Exercise description: Given the records below, would you repeat exactly the lines that begin at the one containing "anderje01 | MP: 1 -> 2" and end at the one containing "Mean | CALC (MP): 123.9 -> 124.3", inclusive?

[Items listed in a dataset]
════════════════════

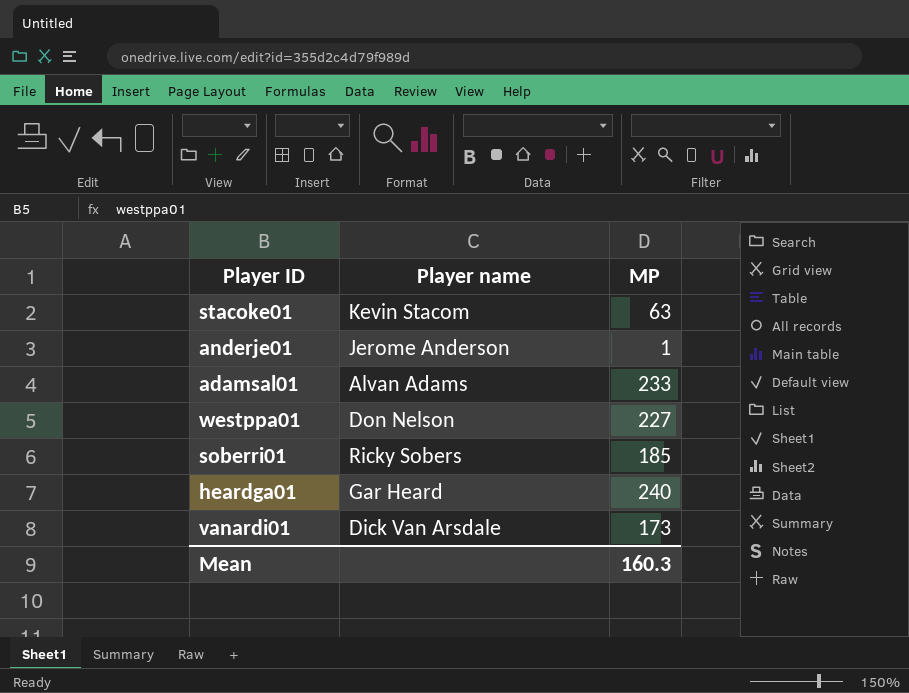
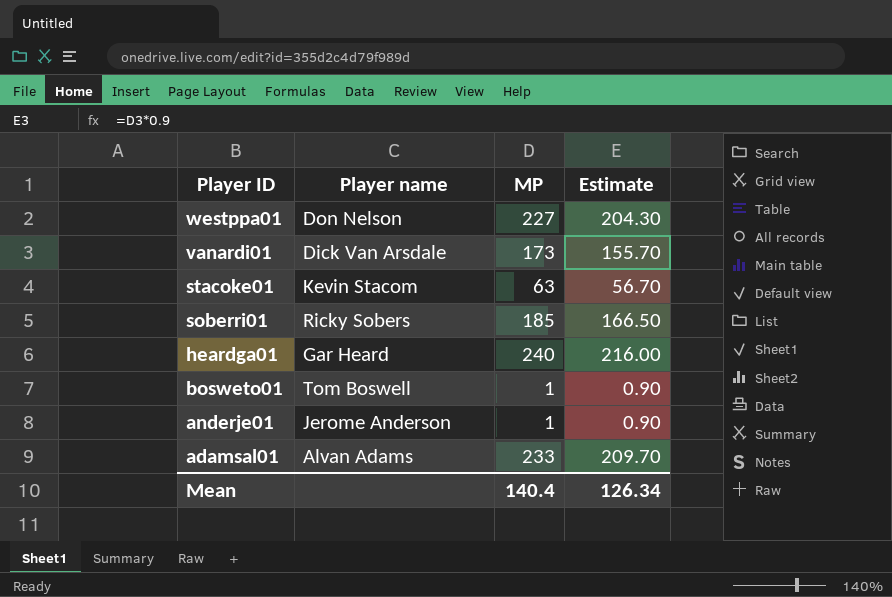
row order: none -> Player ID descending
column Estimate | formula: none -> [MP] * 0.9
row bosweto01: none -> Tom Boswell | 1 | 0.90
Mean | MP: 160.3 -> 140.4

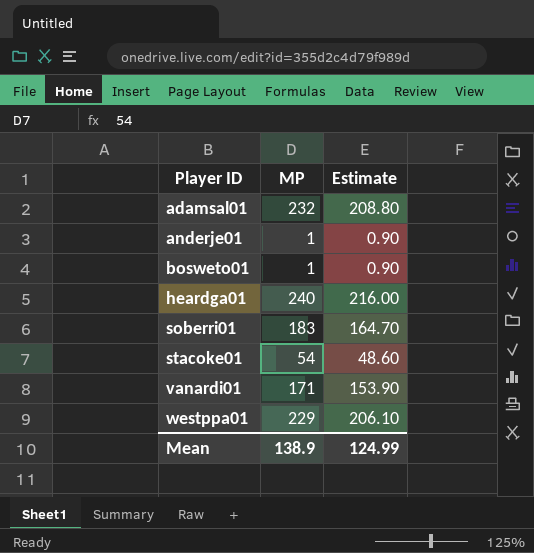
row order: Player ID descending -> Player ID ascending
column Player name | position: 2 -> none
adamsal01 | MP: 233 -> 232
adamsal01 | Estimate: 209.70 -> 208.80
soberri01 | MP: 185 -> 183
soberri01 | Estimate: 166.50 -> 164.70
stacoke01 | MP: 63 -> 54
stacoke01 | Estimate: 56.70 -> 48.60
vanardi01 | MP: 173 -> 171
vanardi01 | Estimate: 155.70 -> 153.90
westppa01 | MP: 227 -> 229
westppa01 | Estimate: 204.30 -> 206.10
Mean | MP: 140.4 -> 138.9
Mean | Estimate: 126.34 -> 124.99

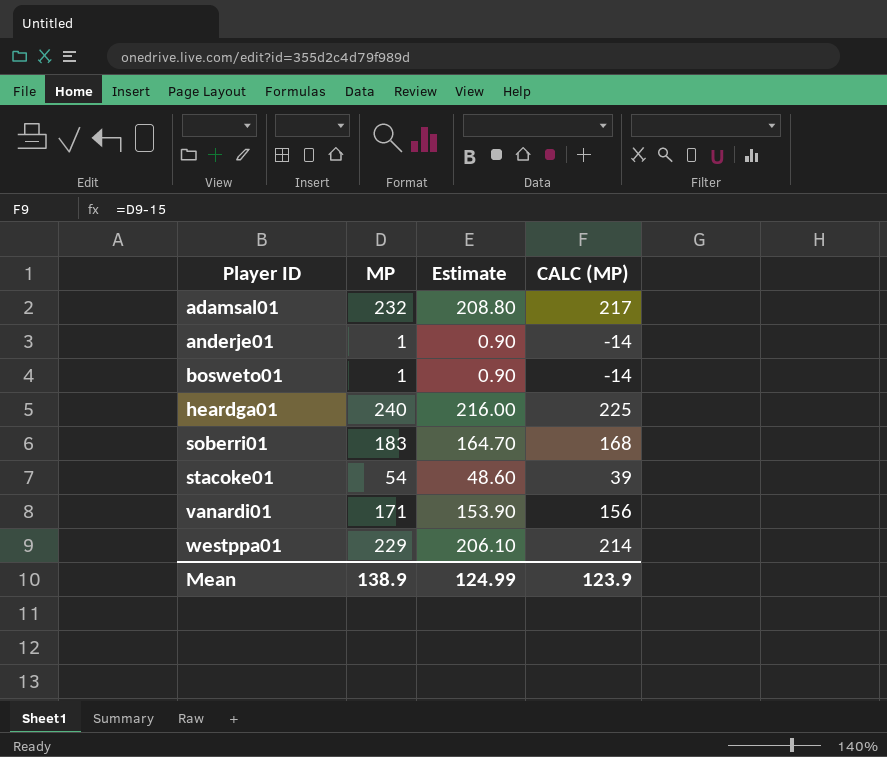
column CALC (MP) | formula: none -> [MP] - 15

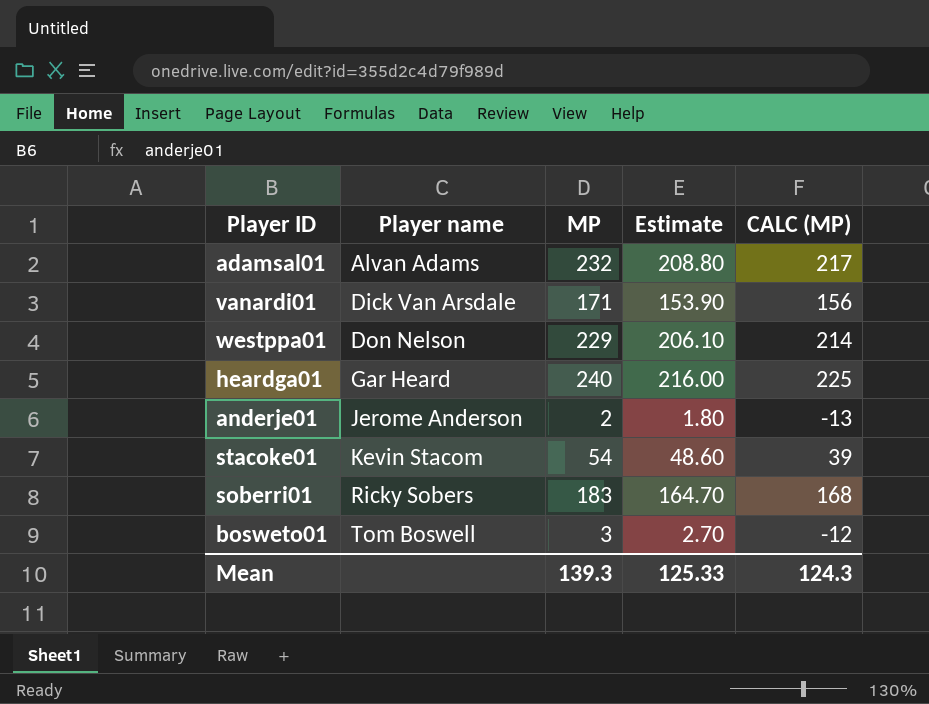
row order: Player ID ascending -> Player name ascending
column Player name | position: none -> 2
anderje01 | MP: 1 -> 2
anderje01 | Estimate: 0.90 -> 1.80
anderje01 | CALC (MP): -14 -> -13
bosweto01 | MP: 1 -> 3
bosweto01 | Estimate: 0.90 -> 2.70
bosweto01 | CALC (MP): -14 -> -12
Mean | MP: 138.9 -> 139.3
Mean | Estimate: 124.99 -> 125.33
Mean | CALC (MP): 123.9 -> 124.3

════════════════════

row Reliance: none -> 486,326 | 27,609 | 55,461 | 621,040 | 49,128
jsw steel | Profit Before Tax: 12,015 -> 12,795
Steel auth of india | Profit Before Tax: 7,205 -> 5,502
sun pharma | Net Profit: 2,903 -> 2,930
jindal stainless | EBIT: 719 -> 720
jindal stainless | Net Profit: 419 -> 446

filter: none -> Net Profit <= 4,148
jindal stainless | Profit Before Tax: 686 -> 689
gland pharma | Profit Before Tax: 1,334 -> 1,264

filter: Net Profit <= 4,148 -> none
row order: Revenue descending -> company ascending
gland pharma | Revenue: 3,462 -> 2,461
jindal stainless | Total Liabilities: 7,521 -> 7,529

════════════════════

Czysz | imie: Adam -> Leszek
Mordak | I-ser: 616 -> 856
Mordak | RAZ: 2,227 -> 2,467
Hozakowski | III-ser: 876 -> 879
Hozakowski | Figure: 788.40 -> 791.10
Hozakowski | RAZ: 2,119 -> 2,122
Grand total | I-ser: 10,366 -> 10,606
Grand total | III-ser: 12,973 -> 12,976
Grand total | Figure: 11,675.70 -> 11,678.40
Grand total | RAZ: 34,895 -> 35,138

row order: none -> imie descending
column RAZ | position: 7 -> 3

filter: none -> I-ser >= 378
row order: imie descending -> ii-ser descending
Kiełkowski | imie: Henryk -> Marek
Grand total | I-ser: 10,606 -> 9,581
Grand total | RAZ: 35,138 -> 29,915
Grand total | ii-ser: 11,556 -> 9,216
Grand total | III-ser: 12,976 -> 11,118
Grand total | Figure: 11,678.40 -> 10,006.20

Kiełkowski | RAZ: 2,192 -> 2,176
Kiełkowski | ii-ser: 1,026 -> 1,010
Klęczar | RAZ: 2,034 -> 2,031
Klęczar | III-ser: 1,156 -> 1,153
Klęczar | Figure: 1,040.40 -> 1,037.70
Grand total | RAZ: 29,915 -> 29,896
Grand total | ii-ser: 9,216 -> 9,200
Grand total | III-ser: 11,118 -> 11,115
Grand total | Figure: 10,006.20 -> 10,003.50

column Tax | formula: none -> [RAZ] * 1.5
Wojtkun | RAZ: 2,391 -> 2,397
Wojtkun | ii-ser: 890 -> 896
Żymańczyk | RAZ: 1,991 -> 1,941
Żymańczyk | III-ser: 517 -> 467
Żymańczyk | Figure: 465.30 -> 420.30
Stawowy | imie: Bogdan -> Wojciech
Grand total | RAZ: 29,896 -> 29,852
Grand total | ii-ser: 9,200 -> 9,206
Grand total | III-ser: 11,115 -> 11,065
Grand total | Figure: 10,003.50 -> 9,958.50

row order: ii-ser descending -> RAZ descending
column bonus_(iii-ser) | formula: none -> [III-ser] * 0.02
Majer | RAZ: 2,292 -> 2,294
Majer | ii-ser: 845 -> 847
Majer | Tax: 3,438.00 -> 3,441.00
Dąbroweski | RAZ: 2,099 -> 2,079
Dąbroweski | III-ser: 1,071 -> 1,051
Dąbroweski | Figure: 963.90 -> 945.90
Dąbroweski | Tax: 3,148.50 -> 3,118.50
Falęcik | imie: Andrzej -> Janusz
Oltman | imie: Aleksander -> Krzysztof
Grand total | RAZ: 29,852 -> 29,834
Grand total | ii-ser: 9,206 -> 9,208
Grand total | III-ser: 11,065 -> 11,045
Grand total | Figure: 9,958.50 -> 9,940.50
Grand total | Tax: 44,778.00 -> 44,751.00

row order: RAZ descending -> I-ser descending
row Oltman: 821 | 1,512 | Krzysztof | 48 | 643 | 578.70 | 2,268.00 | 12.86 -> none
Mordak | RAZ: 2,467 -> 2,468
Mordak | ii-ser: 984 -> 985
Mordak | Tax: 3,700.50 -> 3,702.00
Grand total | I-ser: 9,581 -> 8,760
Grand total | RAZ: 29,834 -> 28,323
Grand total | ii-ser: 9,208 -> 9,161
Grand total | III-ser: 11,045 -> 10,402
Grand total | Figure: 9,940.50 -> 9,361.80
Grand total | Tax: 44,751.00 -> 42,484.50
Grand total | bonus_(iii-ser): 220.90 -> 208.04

════════════════════

Written answer:
anderje01 | MP: 1 -> 2
anderje01 | Estimate: 0.90 -> 1.80
anderje01 | CALC (MP): -14 -> -13
bosweto01 | MP: 1 -> 3
bosweto01 | Estimate: 0.90 -> 2.70
bosweto01 | CALC (MP): -14 -> -12
Mean | MP: 138.9 -> 139.3
Mean | Estimate: 124.99 -> 125.33
Mean | CALC (MP): 123.9 -> 124.3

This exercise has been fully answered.